Selon Bofill, tout indique que le projet de Guedes a toujours été de faire au Brésil ce qui avait été fait au Chili, suivant les préconisations de Sergio de Castro, conseiller de la Junte militaire à partir de 1973, ministre de l'Économie et des Finances et principal architecte de la mise en œuvre de ce modèle avec les autres économistes de Chicago: « Prendre un pays médiocre économiquement, y introduire des réformes néolibérales, lui donner une impulsion, pour qu’à la fin, ce qui est le plus victorieux, ses propres adversaires [les adversaires de la dictature militaires au Chili] reprennent exactement ce modèle dans un cadre plus démocratique, et de concertation avec le centre-gauche ».
Quand Guedes est arrivé à Santiago, « ce fut le meilleur moment pour les Chicago boys », rapporte la journaliste Carola Fontes, réalisatrice du film éponyme en 2015, dans lequel les principaux protagonistes des réformes de Pinochet reviennent sur les transformations qu'ils ont réalisées au Chili, et sur leur héritage actuel. Carola Fontes rappelle qu’au début de la dictature, Chicago boys n’occupaient que des postes secondaires de conseillers techniques. Cependant, en mars 1975, Friedman s’est rendu au Chili et « a convaincu Pinochet en lui disant cette fameuse phrase que les mesures devaient être prises de manière radicale, parce qu’il est préférable de couper la queue d’un chien une fois pour toutes plutôt qu’en plusieurs fois et en petits morceaux ».
Pinochet, comme la majorité des militaires chiliens de l’époque, était par principe étatiste et regardait avec méfiance ce groupe de technocrates.
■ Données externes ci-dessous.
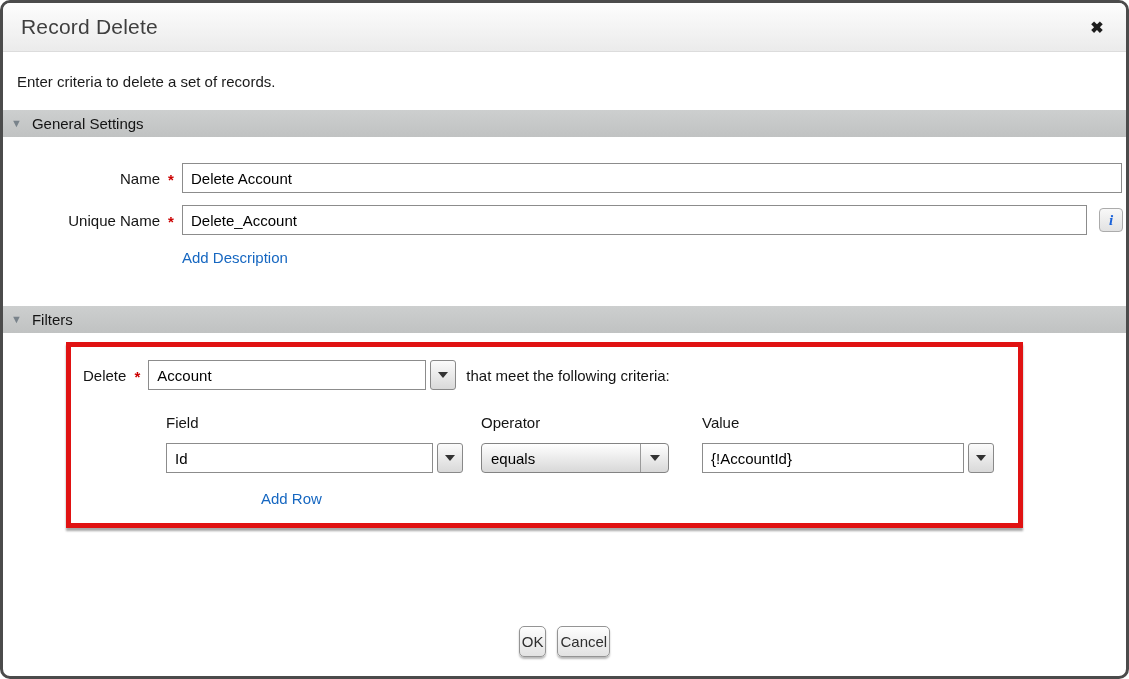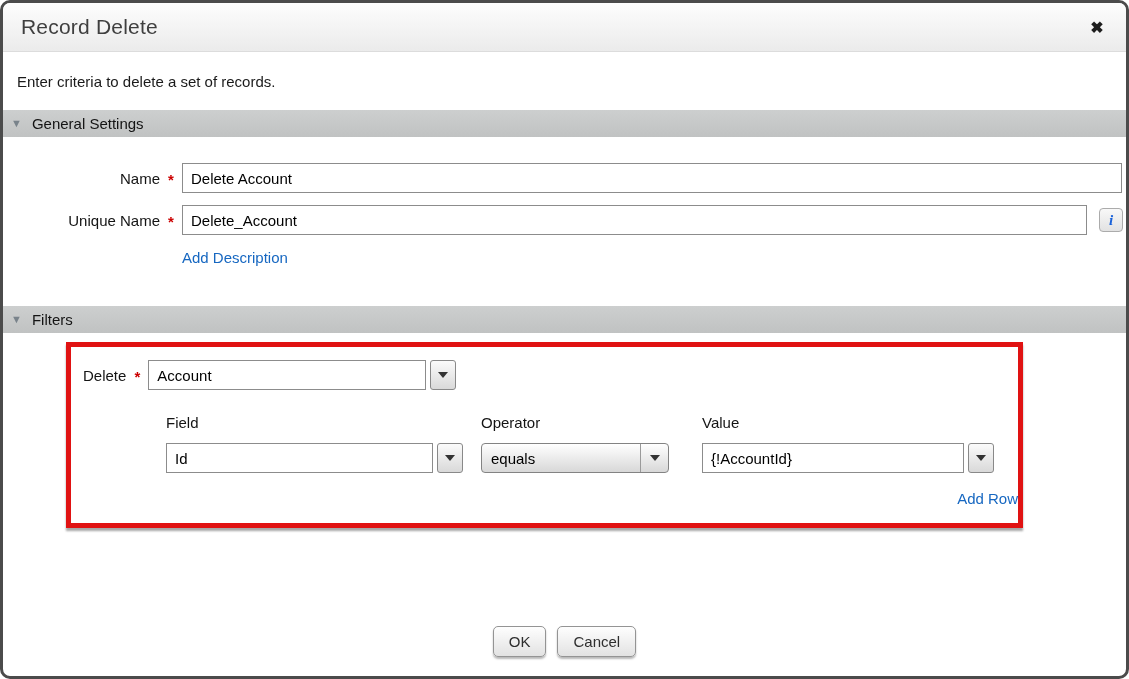"that meet the following criteria:" span.criteria-text { html: none -> <span>that meet the following criteria:</span> }
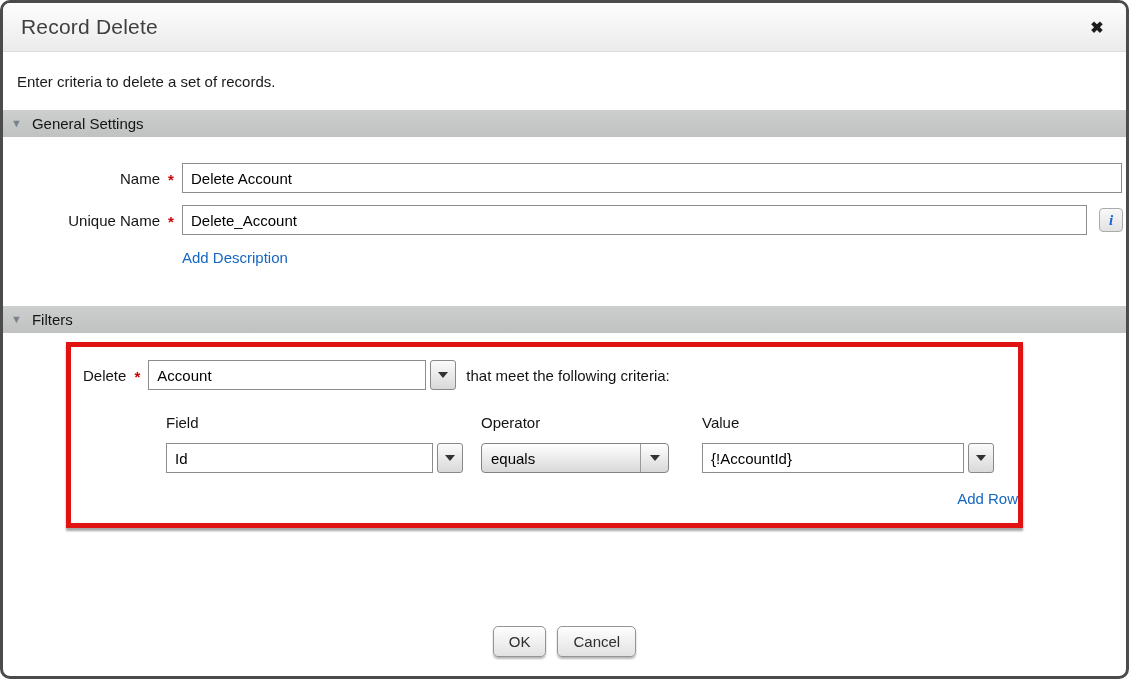"Add Row" .add-row-link { text-align: right -> none }
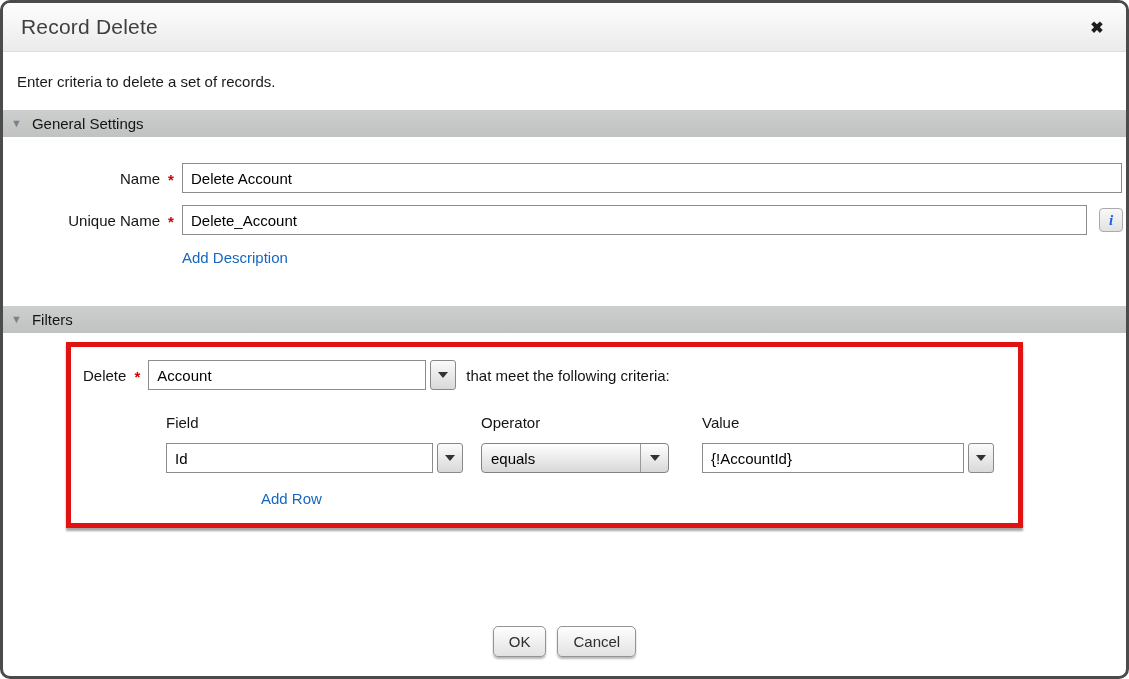"OK" .btn { padding: 0 15px -> 0 2px }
Mais, peu après cette conversation avec Friedman, il décida de laisser aux Chicago boys le contrôle de l’économie chilienne. « A partir de ce moment, ils ont commencé à être en première ligne, occupant plusieurs postes de décision dans des ministères et dans diverses institutions, telles que la Banque centrale. Il n’y avait aucune opposition à leurs mesures radicales, qui n’auraient pas pu être mises en œuvre dans une démocratie », affirme Carola Fontes.
Dans le film Chicago boys, Ricardo French-David, économiste chilien formé à Chicago mais critique à l’égard de la dictature et des politiques mises en œuvre par ses collègues de l’université, déclare que « les politiques économiques de 1973 à 1982 ont été un exemple pionnier de l'extrémisme néolibéral dans le monde ». Liberté des prix, ouverture économique et réduction des impôts, privatisation des entreprises publiques, réduction de l’intervention et de la taille de l'État, le tout accompagné d’un endoctrinement de la population.
En 1982, les Chicago boys furent relégués au second rang peu de temps après la dévaluation mondiale du dollar – en 1979, ils avaient décidé de passer à la fixation du taux de change –, mais d’autres économistes leur ont succédé sans changer la nature du modèle. Parmi eux figurait José Piñera, frère de l'actuel président du Chili, ministre de Pinochet. Ce dernier a mise en œuvre le système de retraite chilien basé sur la capitalisation au début des années 1980, précisément à l'époque où Guedes vivait et travaillait au Chili.
Bolsonaro voudrait remplacer l’actuel système de retraite distributif au Brésil par un système basé sur la capitalisation individuelle, suivant en cela l’exemple du Chili de Pinochet. Onyx Lorenzoni, son possible premier ministre (ministro da Casa Civil), ne cache pas non plus son admiration pour le modèle mise en œuvre au Chili par les Chicago boys: « Le Chili est pour nous un exemple de pays qui a mis en place des éléments macroéconomiques très solides, qui lui ont permis d’être un pays complètement différent de toute l’Amérique latine ».